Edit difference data
------------------------------------------------------------

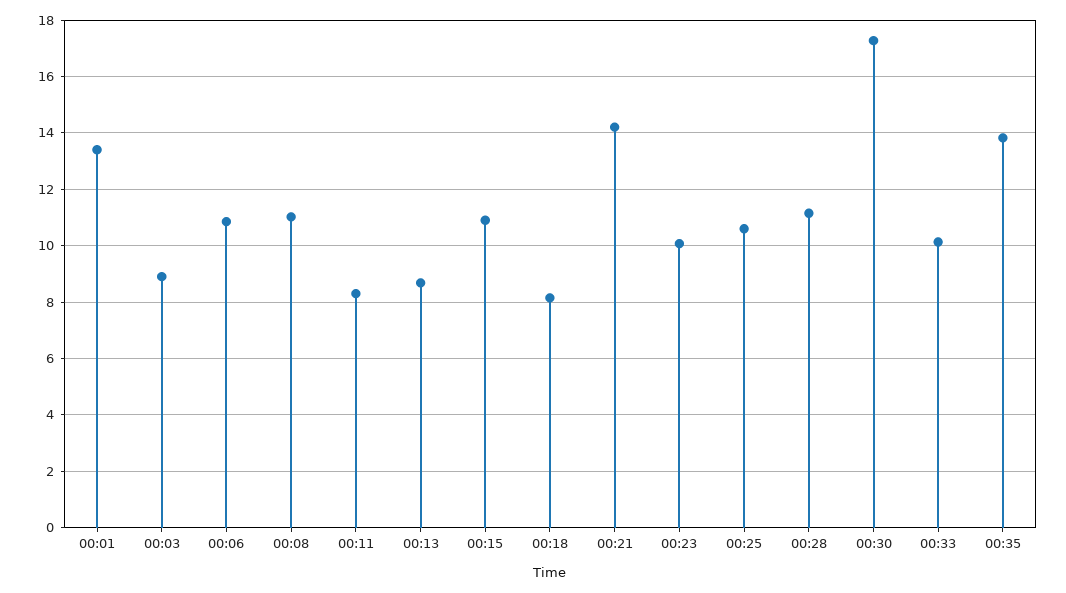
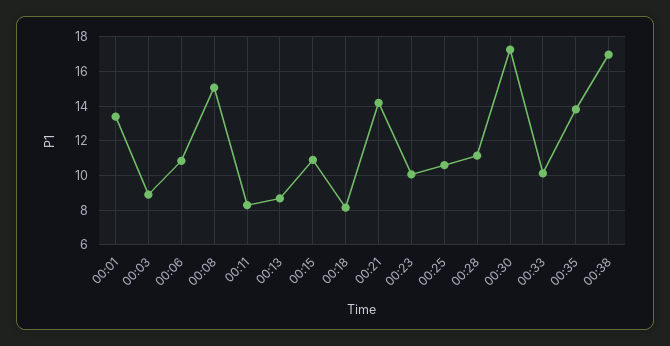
00:08: 11 -> 15
00:38: none -> 17

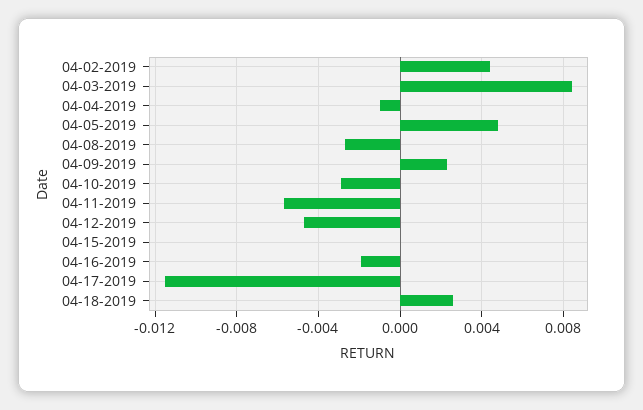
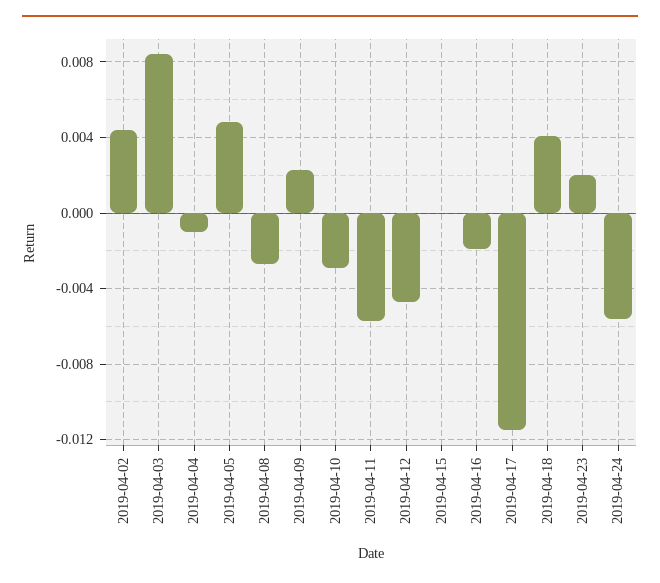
04-18-2019: 0.0025 -> 0.004
2019-04-23: none -> 0.002
2019-04-24: none -> -0.0055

------------------------------------------------------------

> _ABOUT THIS TASK_: Report how many lines in the data include the word "none", and give nothing but the count.

> _YOUR RESPONSE_: 3